*** Opening of Data listing ***

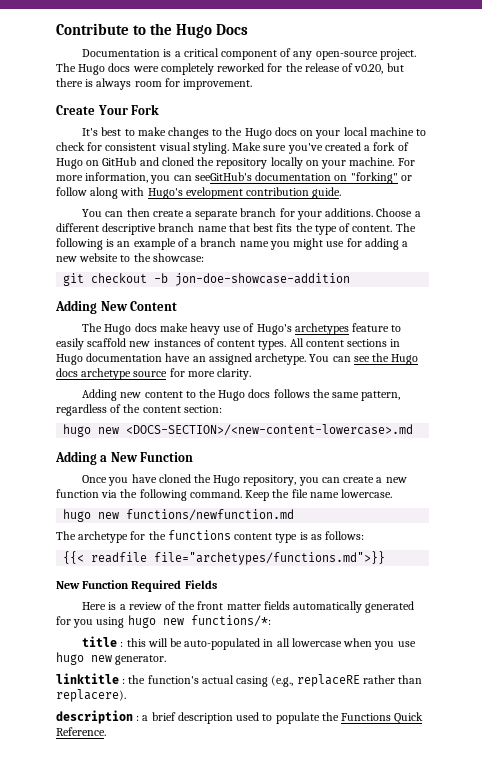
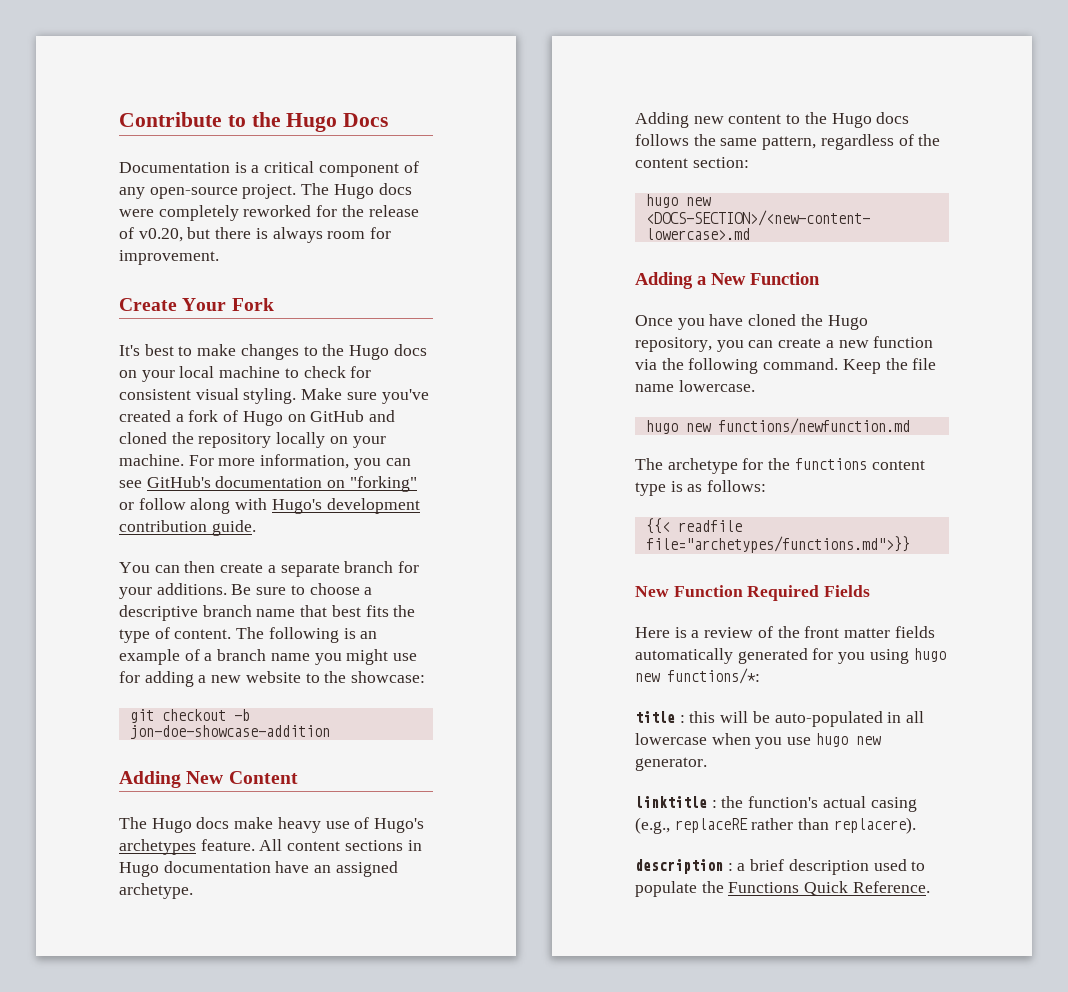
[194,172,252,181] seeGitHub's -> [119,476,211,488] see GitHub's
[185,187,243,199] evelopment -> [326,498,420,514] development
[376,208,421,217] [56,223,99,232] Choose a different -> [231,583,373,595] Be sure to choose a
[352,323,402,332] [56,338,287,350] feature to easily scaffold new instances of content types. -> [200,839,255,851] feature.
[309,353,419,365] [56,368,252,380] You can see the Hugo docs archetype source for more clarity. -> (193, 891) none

*** Close of Data listing ***

◆ Task prompt ◆
Return nothing but the lines running from the start of the data to the line with "[352,323,402,332] [56,338,287,350] feature", please, both ends included and no pictures.

◆ Result of the task ◆
[194,172,252,181] seeGitHub's -> [119,476,211,488] see GitHub's
[185,187,243,199] evelopment -> [326,498,420,514] development
[376,208,421,217] [56,223,99,232] Choose a different -> [231,583,373,595] Be sure to choose a
[352,323,402,332] [56,338,287,350] feature to easily scaffold new instances of content types. -> [200,839,255,851] feature.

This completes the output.